# It's been 5 WHOLE DAYS SINCE...



## Adjecyca1 (Jul 25, 2010)

I posted pics of Loki.....
Short video of Loki and I, on a bike ride... It is REALLY hard to hold a camera and ride a bike at the same time
http://youtu.be/5t4_s1qXKu8
My new favorite picture








Other pictures


----------



## fourdogs (Feb 3, 2014)

Ooh he's gorgeous!!


----------



## CandyLeopard (Oct 14, 2013)

You made us suffer for 5 WHOLE DAYS?! lol
Looks like he really enjoys biking! That's awesome. Really good way to exercise. 

I love the new pictures! The first one has to be my favorite as well. Such a handsome guy.


----------



## Adjecyca1 (Jul 25, 2010)

Thanks guys


----------



## PatriciafromCO (Oct 7, 2012)

he is so gorgeous !!! and in such beautiful condition...


----------



## BostonBullMama (Apr 20, 2013)

What a beautiful dog.
What are you going to do if the old owners decide they want him back?


----------



## JazzyTheSiberian (Feb 4, 2013)

I'm in love with his condition.

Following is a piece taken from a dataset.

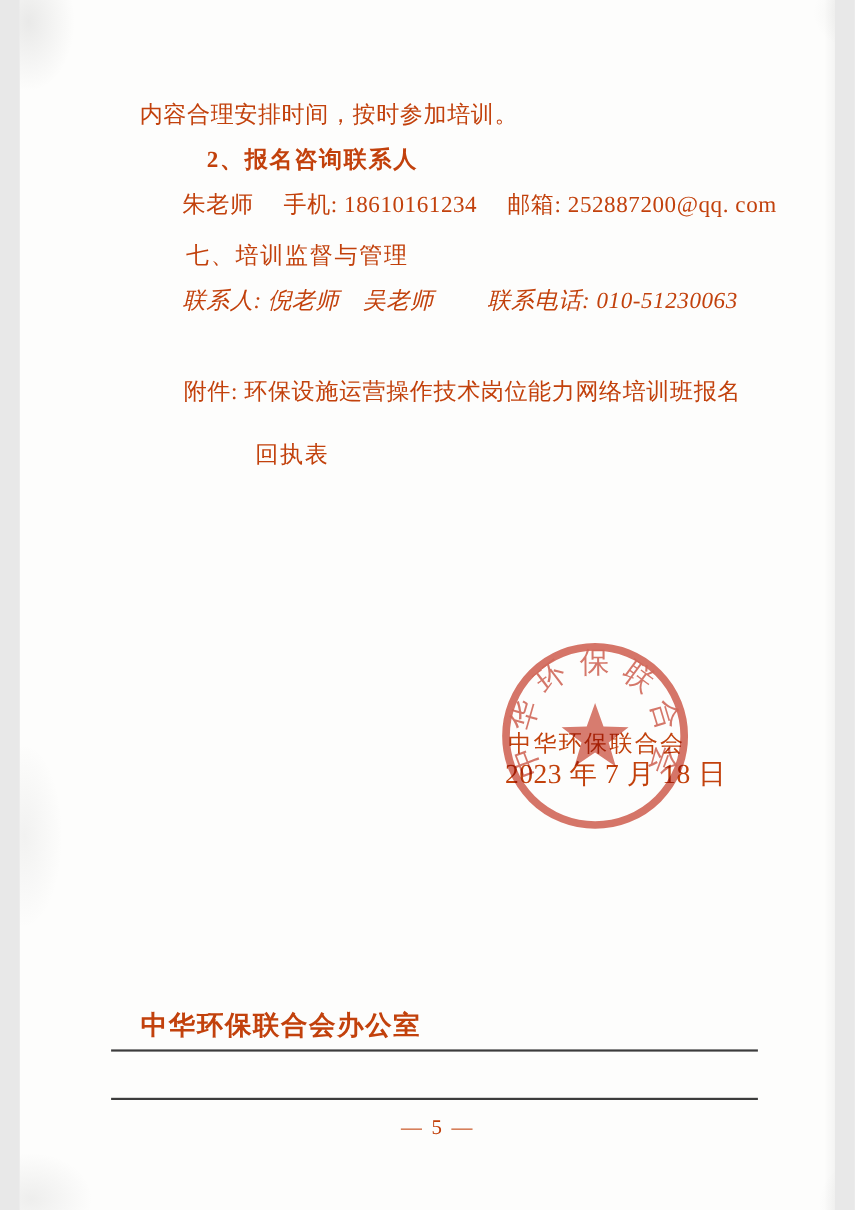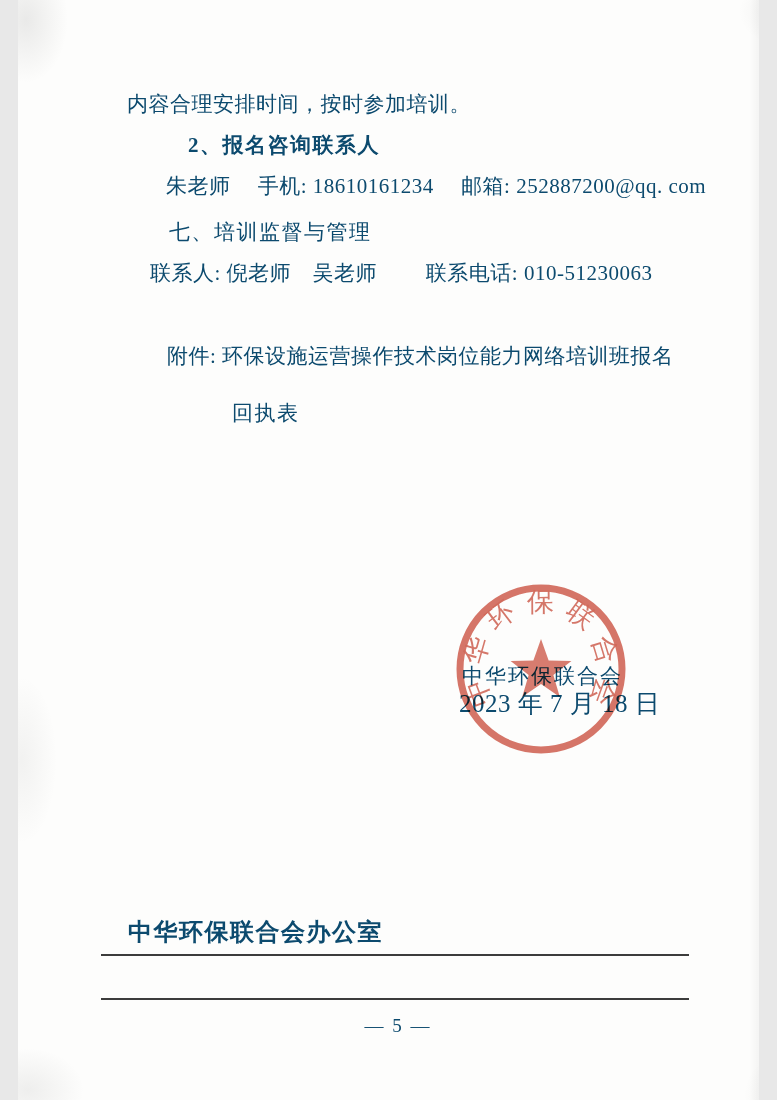"内容合理安排时间，按时参加培训。" .page { color: #0c4a6e -> #c2410c }
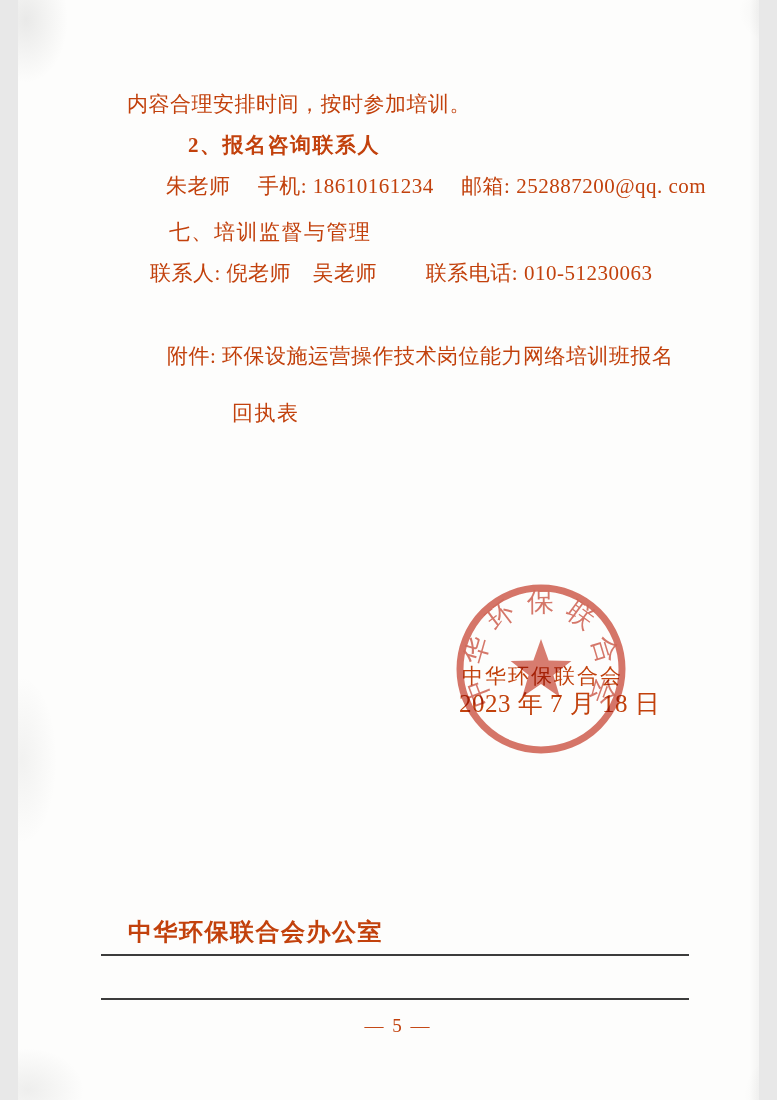"联系人: 倪老师 吴老师 联系电话: 010-51230063" div.line { font-style: none -> italic; left: 132px -> 148px }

He's absolutely stunning.



BostonBullMama said:


> What a beautiful dog.
> What are you going to do if the old owners decide they want him back?


I believe the OP is keeping him


----------



## Adjecyca1 (Jul 25, 2010)

BostonBullMama said:


> What a beautiful dog.
> What are you going to do if the old owners decide they want him back?


If his owner tries to get him back i have PROOF that he abandoned him because he admitted it, and i also have proof he said he no longer wanted it i saved all conversations.. He is mine and that is that


----------



## Foxes&Hounds (Jun 7, 2014)

Wonderfully fit little guy, he looks incredible 
Can't help but think how much nicer he'd look with proper ears though lol - do you prefer the cropped look on him? (I understand you didn't have him cropped)


----------



## BostonBullMama (Apr 20, 2013)

Adjecyca1 said:


> If his owner tries to get him back i have PROOF that he abandoned him because he admitted it, and i also have proof he said he no longer wanted it i saved all conversations.. He is mine and that is that


K good!


----------



## Adjecyca1 (Jul 25, 2010)

Foxes&Hounds said:


> Wonderfully fit little guy, he looks incredible
> Can't help but think how much nicer he'd look with proper ears though lol - do you prefer the cropped look on him? (I understand you didn't have him cropped)


 I prefer uncropped


----------



## momtolabs (May 27, 2012)

He's a very good looking dog! Are you still getting a puppy or no now that you have him?


Sent from Petguide.com Free App


----------



## Damon'sMom (Aug 2, 2011)

Beautiful, I seen these on a FB group I am apart of as well. hahaI just love his body condition.


----------



## Little Wise Owl (Nov 12, 2011)

He's so handsome. I love the last few pictures. He's like "BUT I MUST PLAY!!! HHNNNGGGG" What was he trying to get? haha


----------



## Adjecyca1 (Jul 25, 2010)

Little Wise Owl said:


> He's so handsome. I love the last few pictures. He's like "BUT I MUST PLAY!!! HHNNNGGGG" What was he trying to get? haha


a dead flying squirrel that a stray cat killed and left in my yard  ( i kept him far away from it, he didn't get it)getting kind of fed up with the animals i love getting eaten by cats, i know it's kind of mean but i have been trapping them lately and bringing them to the shelter


----------



## Adjecyca1 (Jul 25, 2010)

momtolabs said:


> He's a very good looking dog! Are you still getting a puppy or no now that you have him?
> 
> 
> Sent from Petguide.com Free App


Most likely yes


----------



## Little Wise Owl (Nov 12, 2011)

Adjecyca1 said:


> a dead flying squirrel that a stray cat killed and left in my yard  ( i kept him far away from it, he didn't get it)getting kind of fed up with the animals i love getting eaten by cats, i know it's kind of mean but i have been trapping them lately and bringing them to the shelter


That's better than people shooting at them and only injuring them.


----------



## Adjecyca1 (Jul 25, 2010)

Little Wise Owl said:


> That's better than people shooting at them and only injuring them.


As much as i hate finding the dead animals in my yard, i could never hurt a kitty kitty,i mean, i can't even squish a bug who isn't a tick or flea! How on earth could i shoot a kitty


----------